# Work to be completed
Going line by line through the entries, count those containing "Electronic" and state only the result.

# Extracted records
----------------------------------------

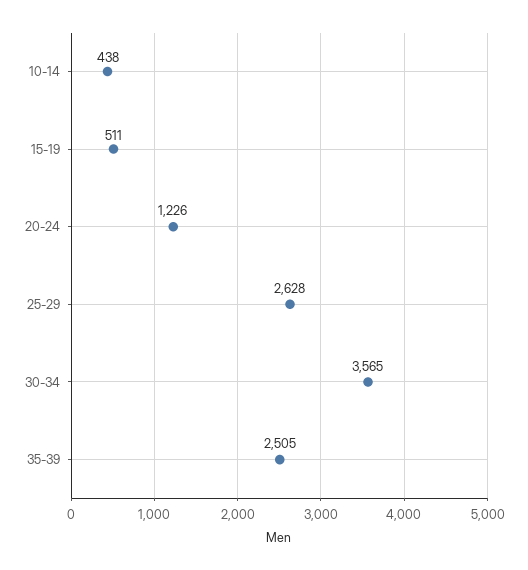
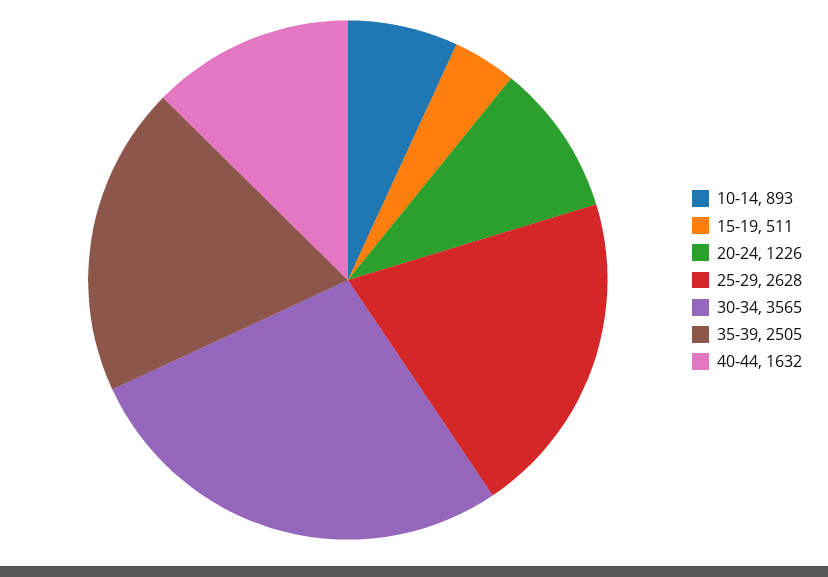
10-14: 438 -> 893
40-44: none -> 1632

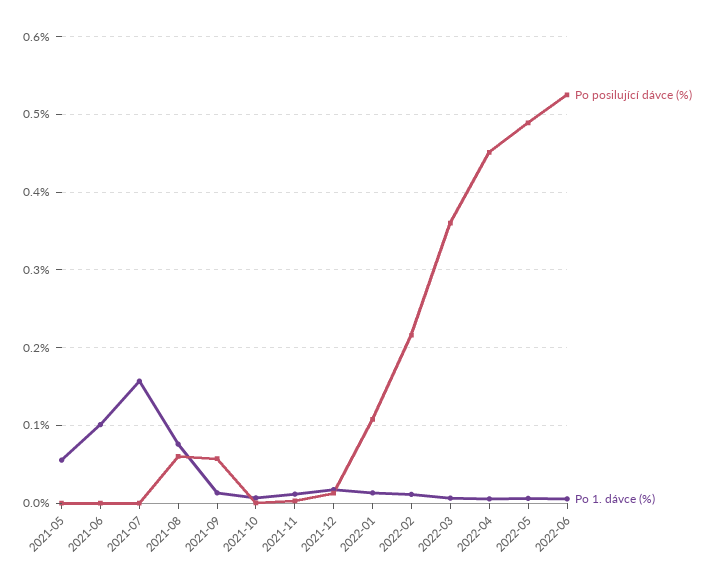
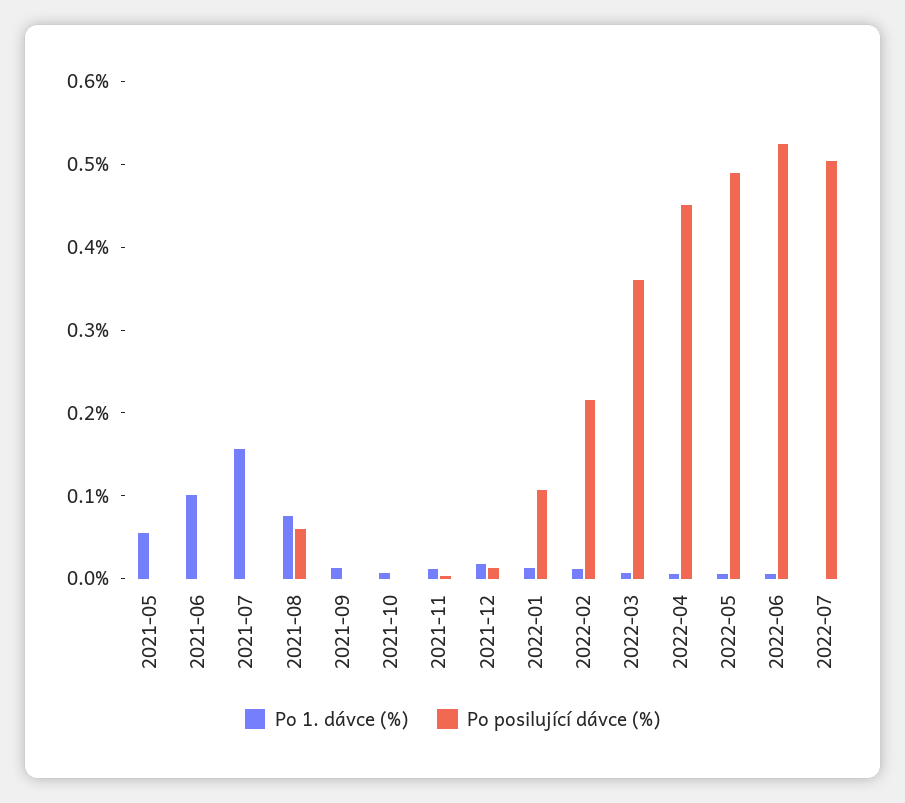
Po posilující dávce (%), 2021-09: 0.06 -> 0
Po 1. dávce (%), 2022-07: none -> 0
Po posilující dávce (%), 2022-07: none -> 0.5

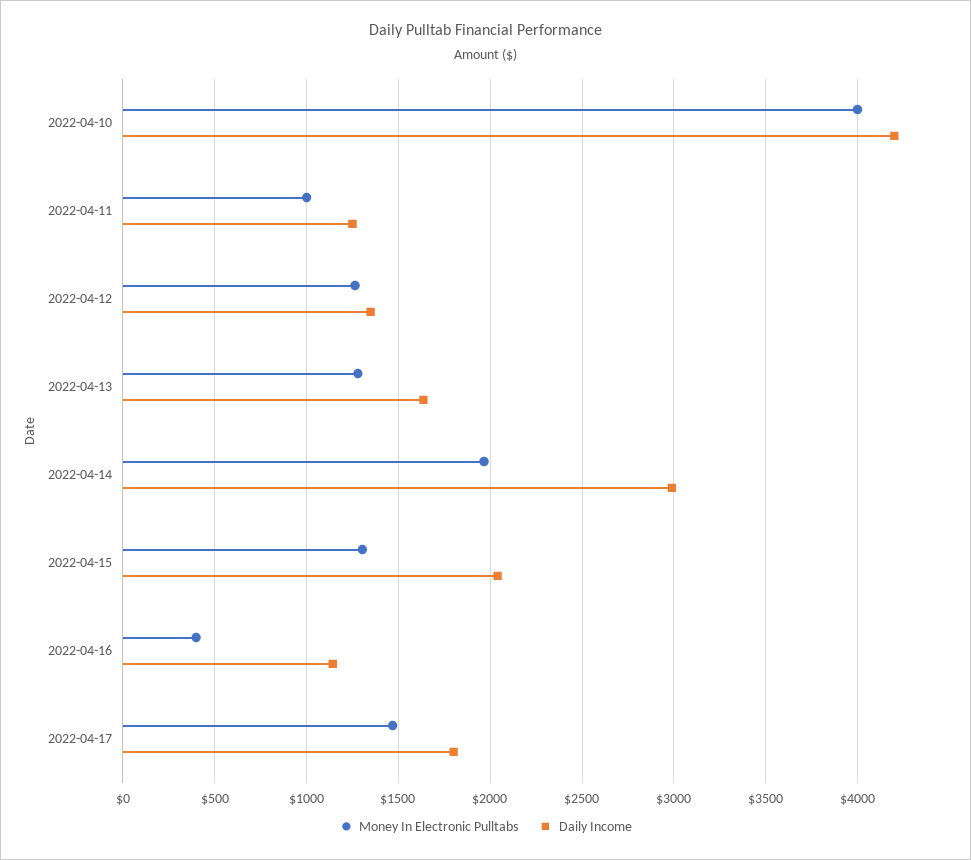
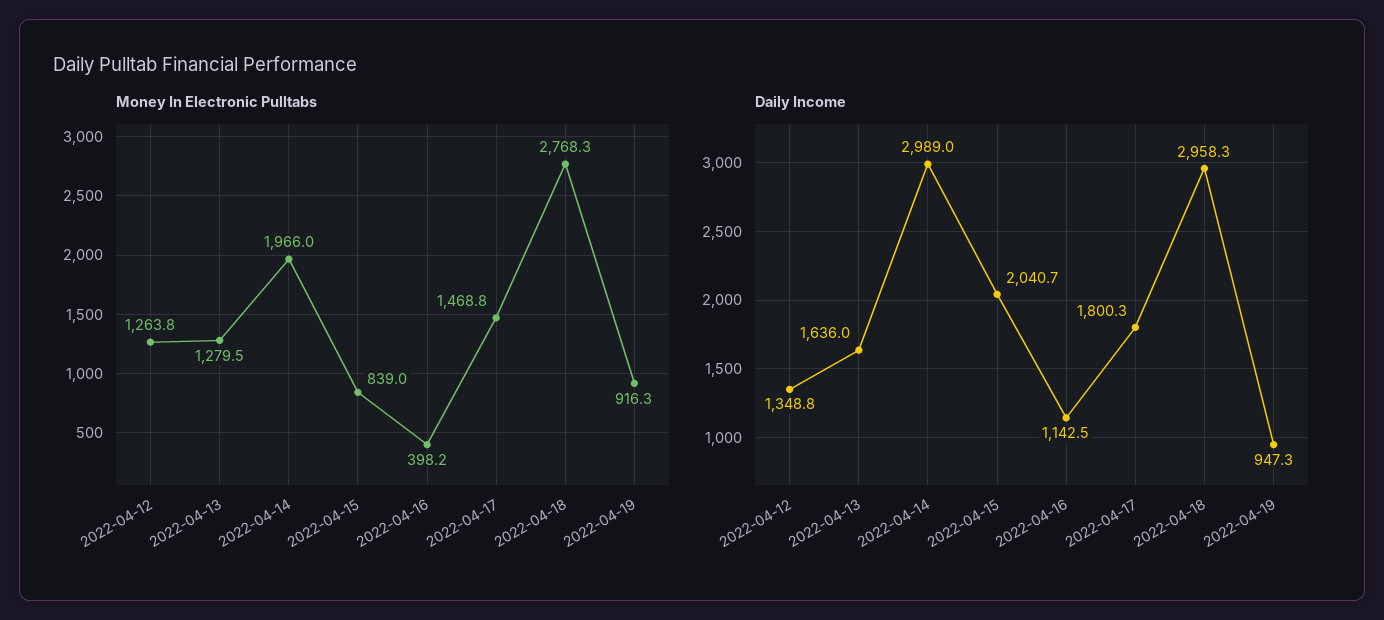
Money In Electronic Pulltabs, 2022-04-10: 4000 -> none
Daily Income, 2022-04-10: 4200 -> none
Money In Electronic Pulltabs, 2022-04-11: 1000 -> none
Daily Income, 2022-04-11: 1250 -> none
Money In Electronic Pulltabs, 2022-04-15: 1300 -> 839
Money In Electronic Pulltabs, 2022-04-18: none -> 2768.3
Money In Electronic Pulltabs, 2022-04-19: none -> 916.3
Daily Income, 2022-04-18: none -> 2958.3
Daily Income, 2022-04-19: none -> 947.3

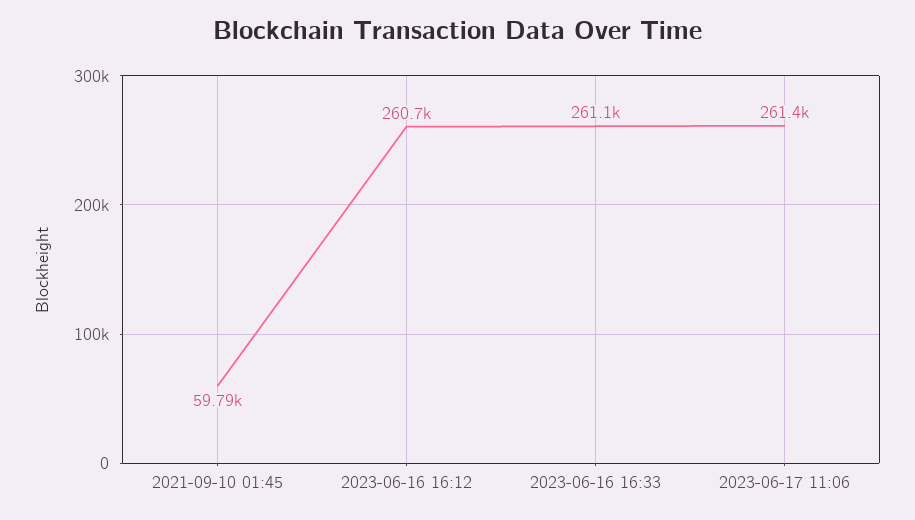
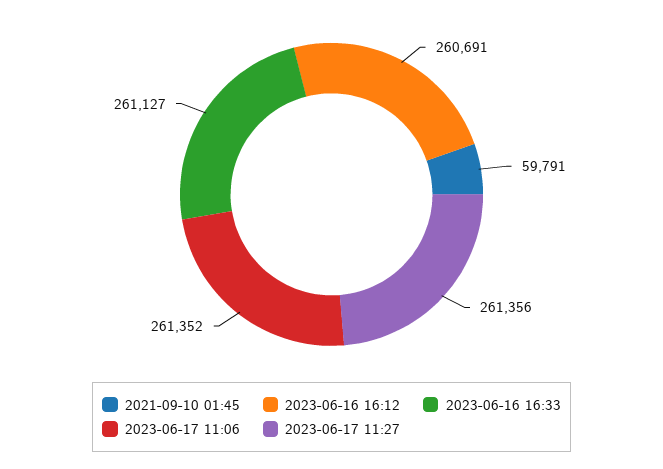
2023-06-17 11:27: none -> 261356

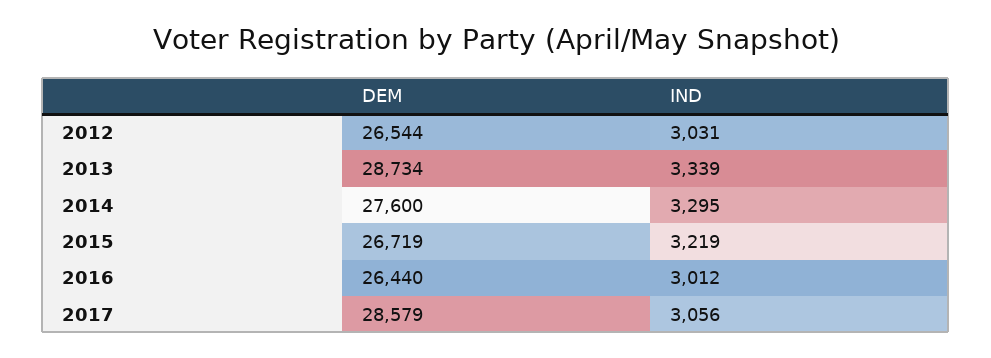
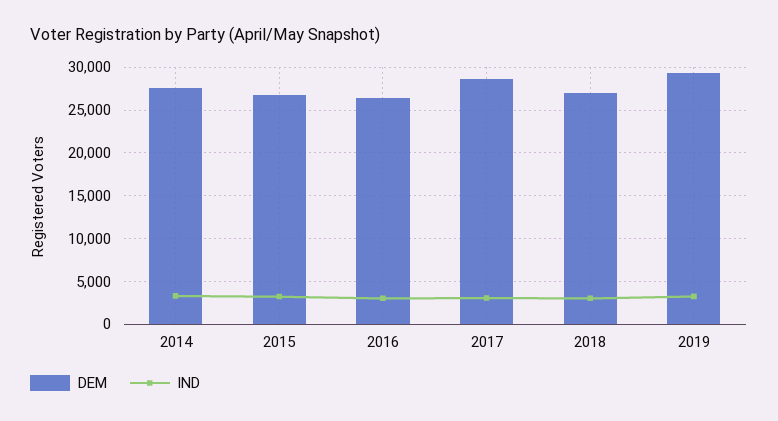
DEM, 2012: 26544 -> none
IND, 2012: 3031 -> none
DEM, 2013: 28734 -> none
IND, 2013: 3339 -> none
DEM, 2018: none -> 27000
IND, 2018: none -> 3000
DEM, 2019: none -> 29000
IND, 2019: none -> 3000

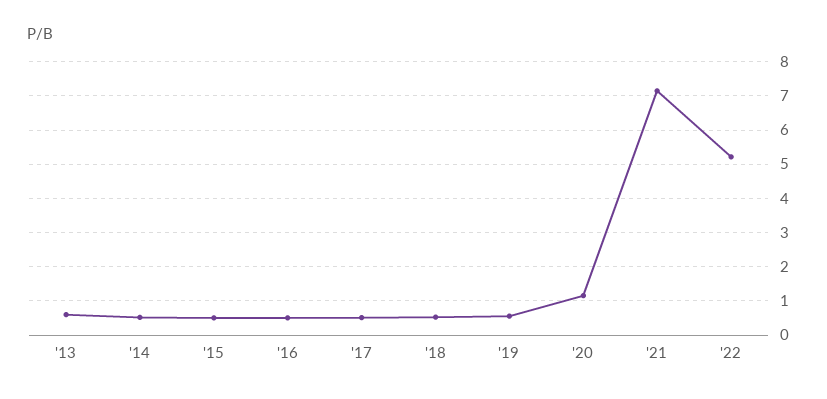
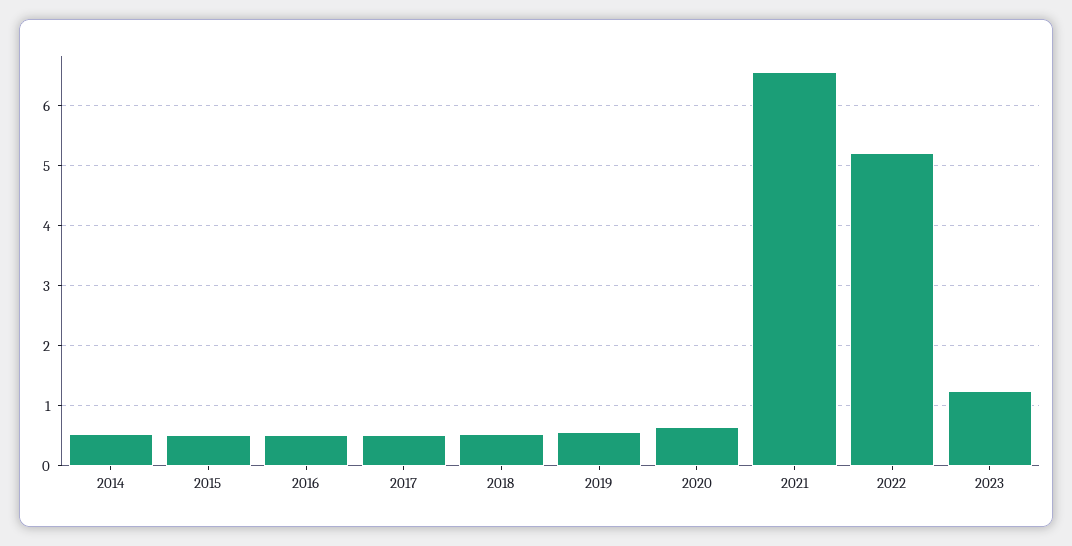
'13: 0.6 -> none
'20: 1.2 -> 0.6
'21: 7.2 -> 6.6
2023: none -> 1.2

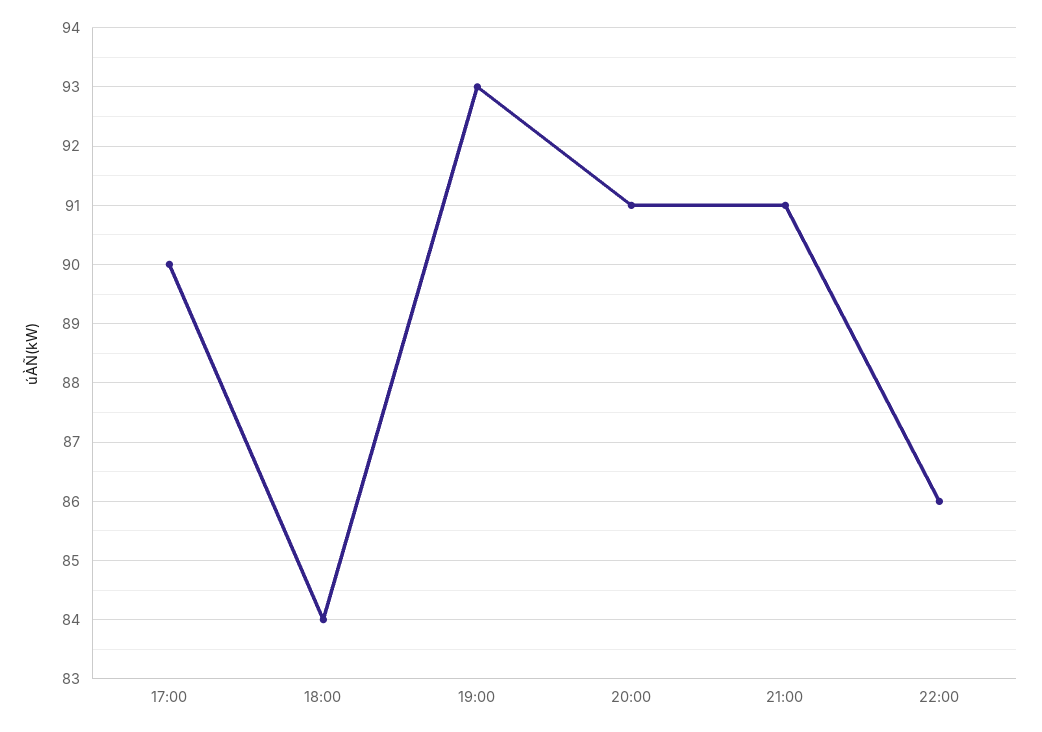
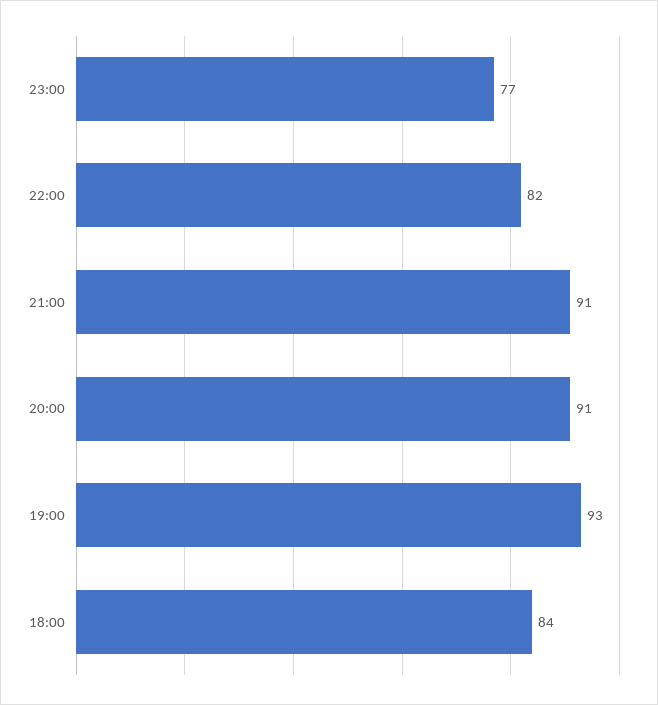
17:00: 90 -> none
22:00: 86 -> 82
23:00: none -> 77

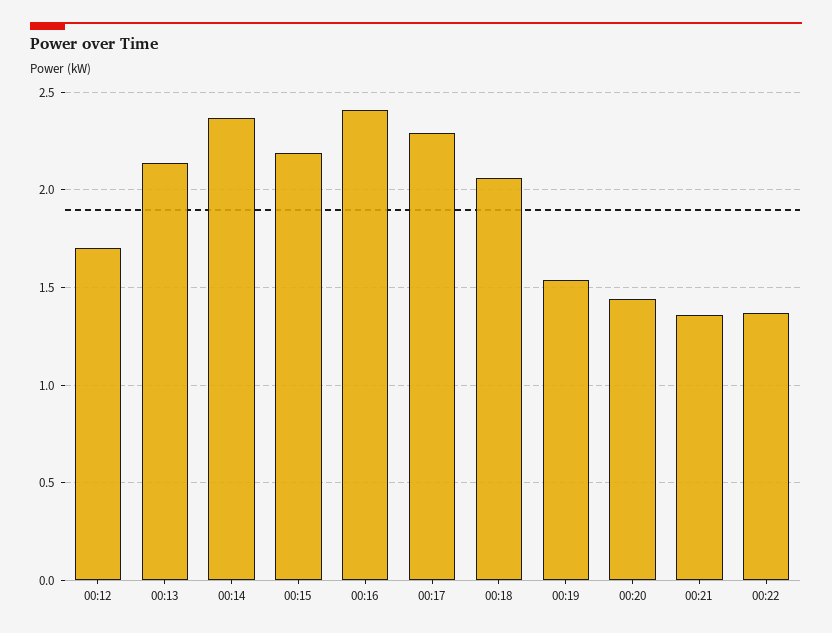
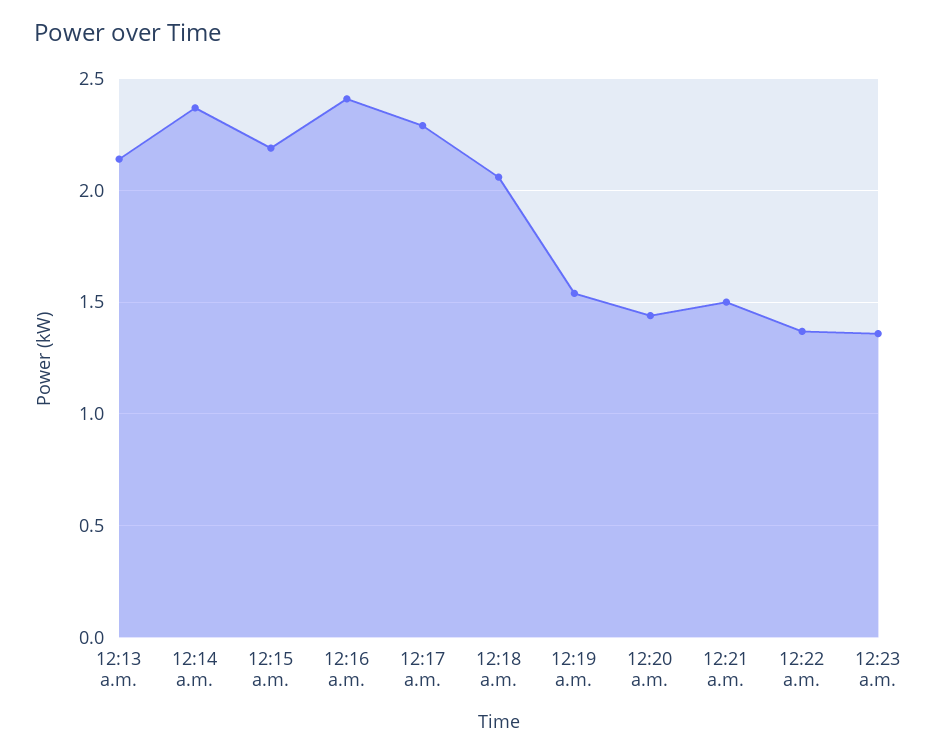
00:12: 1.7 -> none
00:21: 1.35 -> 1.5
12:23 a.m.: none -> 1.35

----------------------------------------

# Solution for this task
5